Il documentario dedicato alla regina Nina Simone, girato da Liz Garbus e uscito nel 2015 è stato candidato all’Oscar. Insomma, non si scherza ed è altamente probabile che molti di voi alla lettura, dunque, abbiano già visto questo film. E però, se a qualcuno fosse sfuggito o se avesse rimandato troppo, questo è un invito a non prolungare l’attesa oltre e fiondarcisi subito. Come anche nell’opera dedicata a Quincy Jones e segnalata quassù, a fare la differenza è un perfetto racconto della vicenda umana: la malattia, l’impegno per i diritti civili, la salvezza dell’arte. Ricco di documenti inediti, comprese interviste a chi l’ha conosciuta bene, anche in questo documentario c’è lo zampino della figlia che, qui, è la produttrice.

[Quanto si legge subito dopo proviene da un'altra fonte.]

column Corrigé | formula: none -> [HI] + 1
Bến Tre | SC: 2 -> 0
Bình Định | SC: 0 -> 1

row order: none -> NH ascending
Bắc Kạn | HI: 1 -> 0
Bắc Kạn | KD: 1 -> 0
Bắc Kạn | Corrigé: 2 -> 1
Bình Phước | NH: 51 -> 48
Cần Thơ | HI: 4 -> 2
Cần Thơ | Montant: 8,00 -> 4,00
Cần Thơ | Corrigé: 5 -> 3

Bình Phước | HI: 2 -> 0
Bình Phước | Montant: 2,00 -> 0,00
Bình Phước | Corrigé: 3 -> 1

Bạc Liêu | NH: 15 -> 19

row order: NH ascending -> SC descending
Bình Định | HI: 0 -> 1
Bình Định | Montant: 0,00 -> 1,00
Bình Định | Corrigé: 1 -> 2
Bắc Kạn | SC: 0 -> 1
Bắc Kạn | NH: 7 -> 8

Rolling Thunder Revue: Martin Scorsese racconta Bob Dylan

Rolling Thunder Revue arriva a quattordici anni di distanza da No Direction Home sempre di Martin Scorsese che allora faceva i conti con un personaggio inafferrabile e tanto multiforme da non poter essere raccontato che attraverso un’assenza costante di uniformità cinematografica, uno sguardo che si apre e si moltiplica, moltiplicando le prospettive. Ora, con questo secondo capitolo, Scorsese sa bene che Dylan lo puoi raccontare solo così e, non pago, fa un passo avanti aggiungendo alla propria strategia il gioco magico tra realtà e finzione, verità e bugia.

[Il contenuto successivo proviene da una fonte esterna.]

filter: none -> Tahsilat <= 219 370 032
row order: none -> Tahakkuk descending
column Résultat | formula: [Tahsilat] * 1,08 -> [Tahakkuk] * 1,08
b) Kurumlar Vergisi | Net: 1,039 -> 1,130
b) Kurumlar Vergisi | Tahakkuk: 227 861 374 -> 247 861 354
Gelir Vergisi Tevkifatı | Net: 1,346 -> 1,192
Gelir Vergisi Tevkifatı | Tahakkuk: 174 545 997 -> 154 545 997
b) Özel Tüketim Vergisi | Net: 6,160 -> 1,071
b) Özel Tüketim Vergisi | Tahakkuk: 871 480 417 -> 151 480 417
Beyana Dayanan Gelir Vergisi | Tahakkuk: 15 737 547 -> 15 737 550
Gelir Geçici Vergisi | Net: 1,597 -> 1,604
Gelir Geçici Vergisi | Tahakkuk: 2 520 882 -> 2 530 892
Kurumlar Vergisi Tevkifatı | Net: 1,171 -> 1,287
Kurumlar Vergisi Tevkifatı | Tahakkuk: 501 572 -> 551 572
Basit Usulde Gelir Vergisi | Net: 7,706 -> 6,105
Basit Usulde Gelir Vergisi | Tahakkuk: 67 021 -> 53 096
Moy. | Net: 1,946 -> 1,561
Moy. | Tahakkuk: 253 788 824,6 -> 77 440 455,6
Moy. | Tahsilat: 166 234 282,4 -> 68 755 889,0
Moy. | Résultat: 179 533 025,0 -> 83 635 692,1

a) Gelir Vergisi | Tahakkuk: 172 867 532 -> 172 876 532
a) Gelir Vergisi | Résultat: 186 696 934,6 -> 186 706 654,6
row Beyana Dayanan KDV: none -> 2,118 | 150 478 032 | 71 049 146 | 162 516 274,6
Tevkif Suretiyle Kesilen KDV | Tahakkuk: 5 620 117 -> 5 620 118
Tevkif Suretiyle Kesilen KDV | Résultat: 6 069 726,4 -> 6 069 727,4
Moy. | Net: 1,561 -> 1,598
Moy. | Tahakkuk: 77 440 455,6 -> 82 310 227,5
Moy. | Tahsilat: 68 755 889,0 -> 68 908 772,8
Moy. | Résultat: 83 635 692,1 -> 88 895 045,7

Dentro questo gioco trascina lo spettatore portandolo nel cuore dello Show del Tuono Rotolante, immerso nel cuore della carovana di artisti che tra l’autunno del ’75 e la primavera del ’76 Dylan ha portato con sé per un tour di 57 date. Vistosi cappelli a larghe tese sormontati da composizioni floreali e multicolor, bandane, il volto tinto di biacca come fosse un clown: ecco il Dylan che vedremo qui interagire con i compagni di avventura, essenzialmente in una sua versione itinerante della vita al Village. Dai momenti straordinari con Joan Baez alla pazza performance di Patti Smith, questa di Dylan e Scorsese è essenzialmente una co-scrittura perché più che mostrarci la verità, qui il regista ci fa entrare nella testa dell’artista e ci trascina nel suo vortice a metà tra finzione performativa e vero racconto dell’accaduto. Un film grandioso da guardare con attenzione e poi magari tenere nelle successive visioni come fondale vivo, colorato, cristallizzato con i suoi movimenti, scambi, incontri, le sue sequenze live senza fine.

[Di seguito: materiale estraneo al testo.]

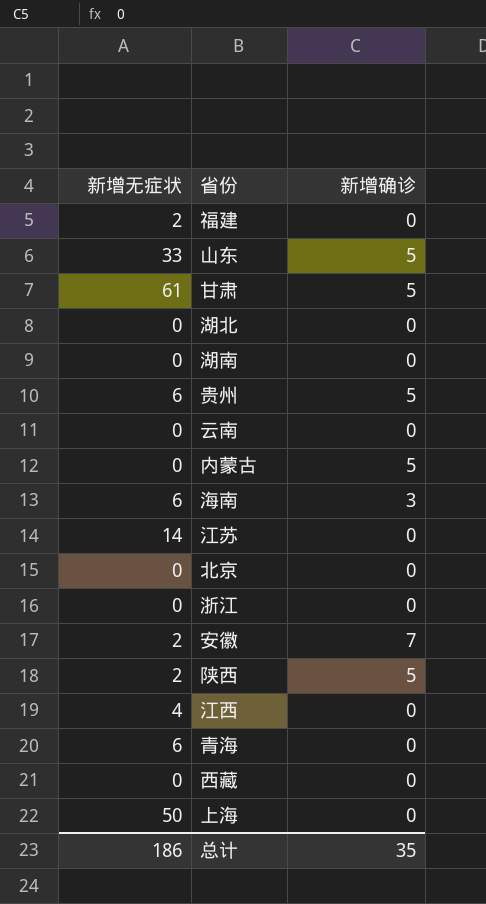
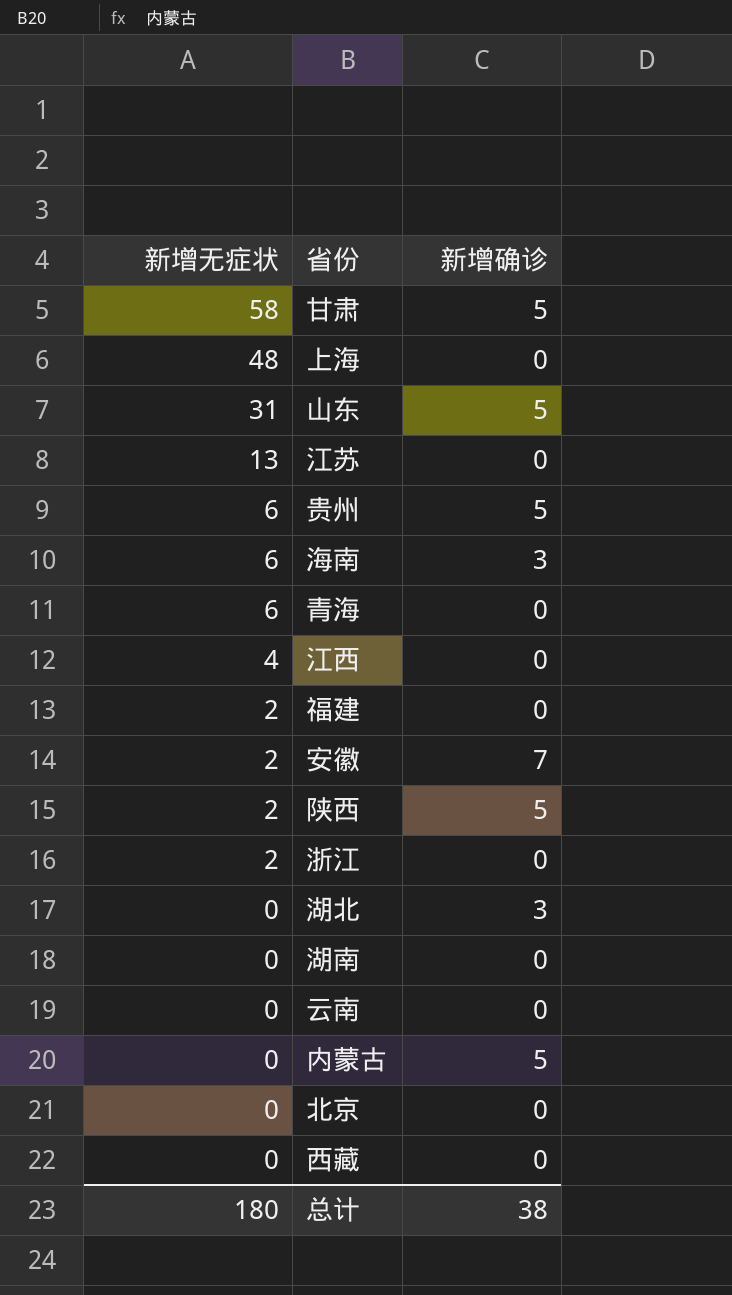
row order: none -> 新增无症状 descending
甘肃 | 新增无症状: 61 -> 58
上海 | 新增无症状: 50 -> 48
山东 | 新增无症状: 33 -> 31
江苏 | 新增无症状: 14 -> 13
浙江 | 新增无症状: 0 -> 2
湖北 | 新增确诊: 0 -> 3
总计 | 新增无症状: 186 -> 180
总计 | 新增确诊: 35 -> 38

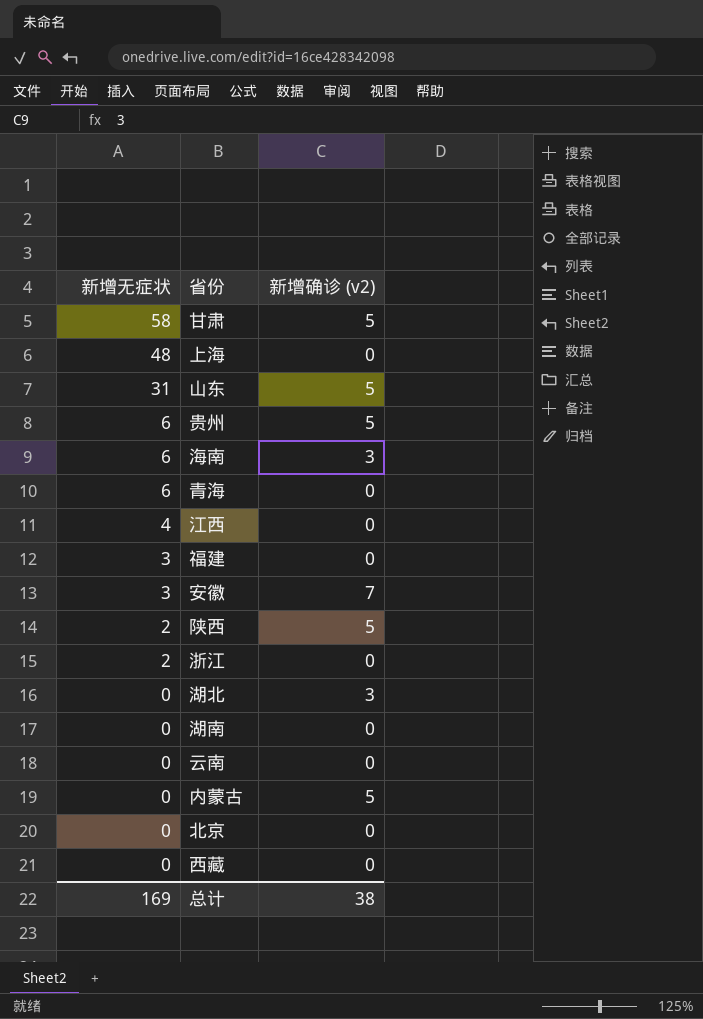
column name: 新增确诊 -> 新增确诊 (v2)
row 江苏: 13 | 0 -> none
福建 | 新增无症状: 2 -> 3
安徽 | 新增无症状: 2 -> 3
总计 | 新增无症状: 180 -> 169

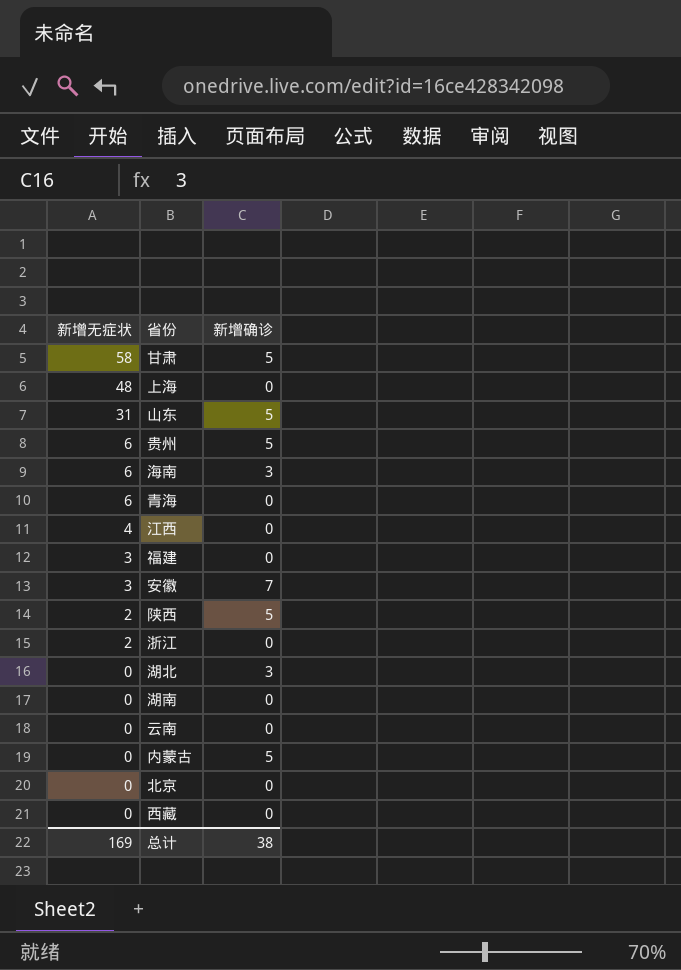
column name: 新增确诊 (v2) -> 新增确诊

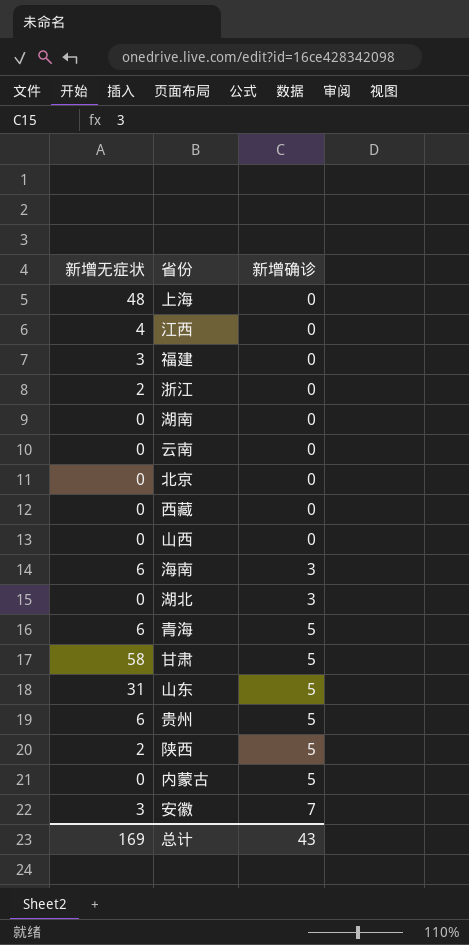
row order: 新增无症状 descending -> 新增确诊 ascending
row 山西: none -> 0 | 0
青海 | 新增确诊: 0 -> 5
总计 | 新增确诊: 38 -> 43

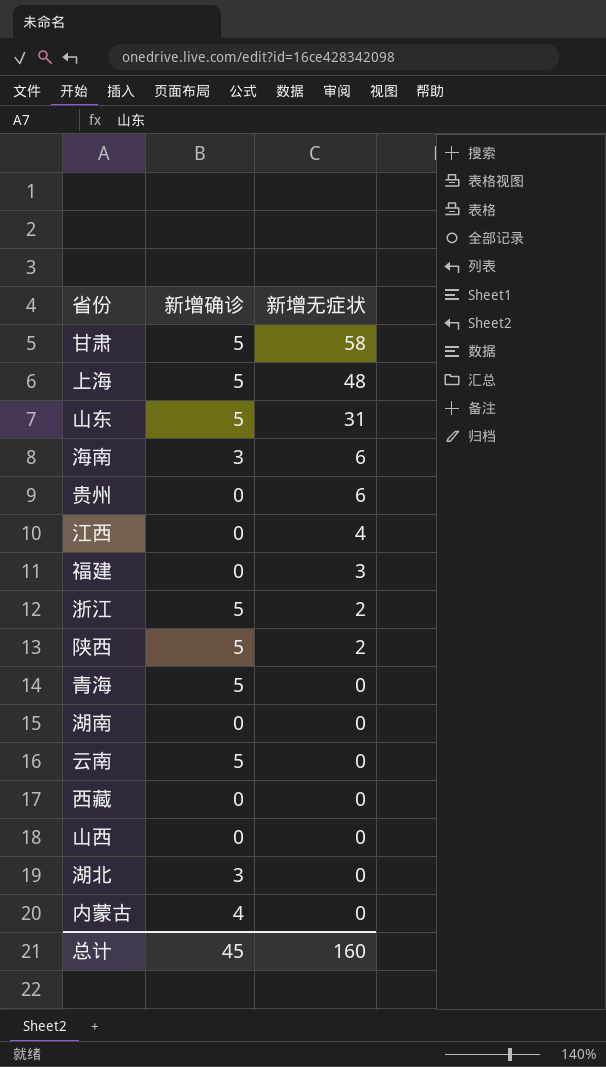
row order: 新增确诊 ascending -> 新增无症状 descending
column 新增无症状 | position: 1 -> 3
row 北京: 0 | 0 -> none
row 安徽: 3 | 7 -> none
上海 | 新增确诊: 0 -> 5
贵州 | 新增确诊: 5 -> 0
浙江 | 新增确诊: 0 -> 5
青海 | 新增无症状: 6 -> 0
云南 | 新增确诊: 0 -> 5
内蒙古 | 新增确诊: 5 -> 4
总计 | 新增确诊: 43 -> 45
总计 | 新增无症状: 169 -> 160

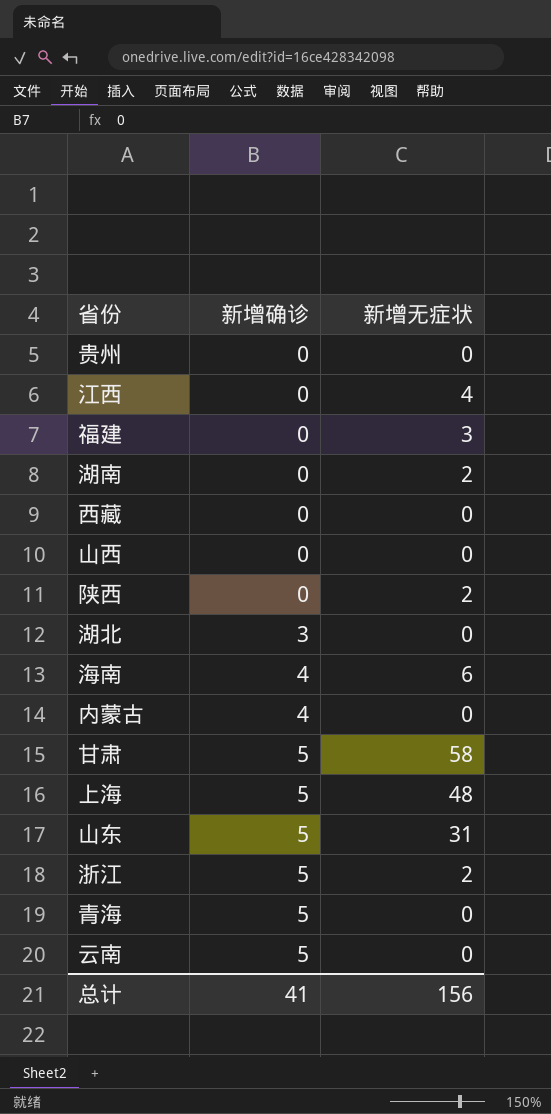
row order: 新增无症状 descending -> 新增确诊 ascending
贵州 | 新增无症状: 6 -> 0
湖南 | 新增无症状: 0 -> 2
陕西 | 新增确诊: 5 -> 0
海南 | 新增确诊: 3 -> 4
总计 | 新增确诊: 45 -> 41
总计 | 新增无症状: 160 -> 156

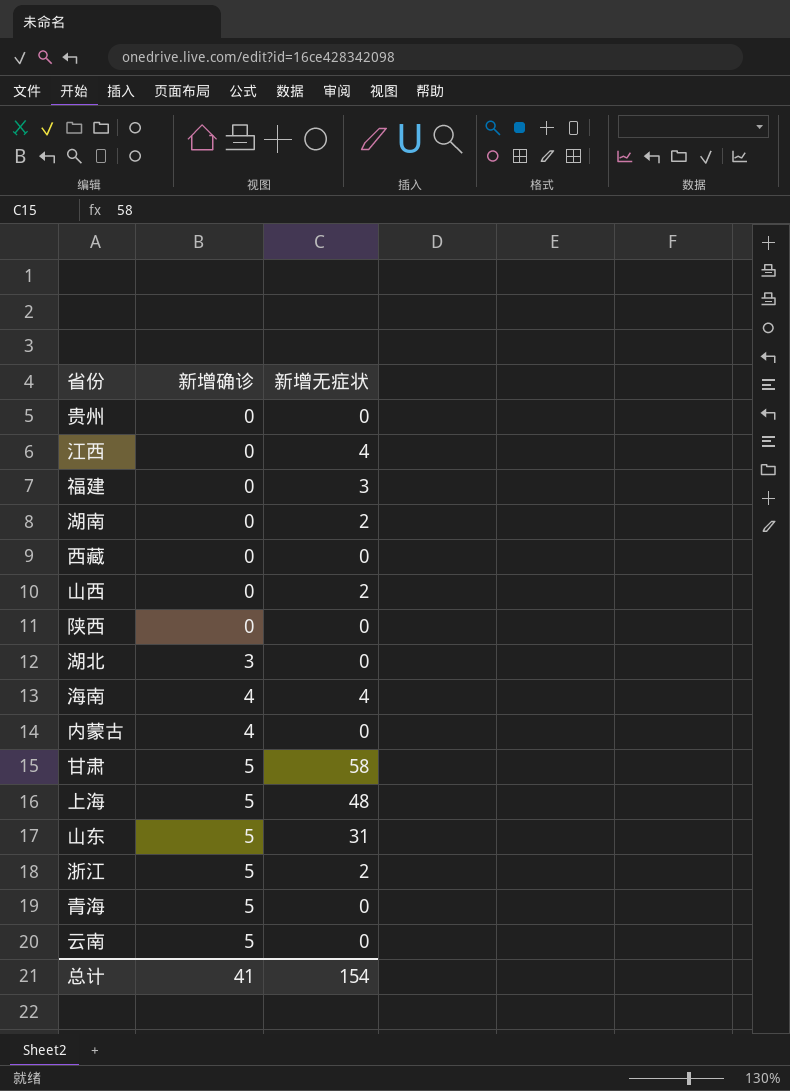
山西 | 新增无症状: 0 -> 2
陕西 | 新增无症状: 2 -> 0
海南 | 新增无症状: 6 -> 4
总计 | 新增无症状: 156 -> 154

Numero zero. Alle origini del rap italiano

Uscito nel 2015 e firmato da Enrico Bisi, Numero zero è approdato quest’anno su Netflix ed è il primo documentario a raccontare la storia del rap italiano. Lo fa attraverso le voci e i ricordi dei suoi protagonisti come Kaos One, Ice One, Neffa, Colle Der Fomento, Tormento, Fabri Fibra e Frankie Hi-Nrg. Prodotto da Withstand in associazione con Zenit Arti Audiovisive e il sostegno di Film Commission Torino Piemonte, il film è stato distribuito da Wanted Cinema e Feltrinelli Real Cinema. La narrazione è quella di Ensi e la forza del film è quella di fare da un lato divulgazione rigorosa, dall’altro un’operazione a suo modo pop, cioè per tutti. Nel momento in cui più che mai il rap e i suoi derivati sono al centro della scena quella di Numero zero risulta essere un’operazione filologica importante, specie per raccontare ai più giovani che, insomma, dietro quel che ascoltiamo oggi, c’è (stato) di più.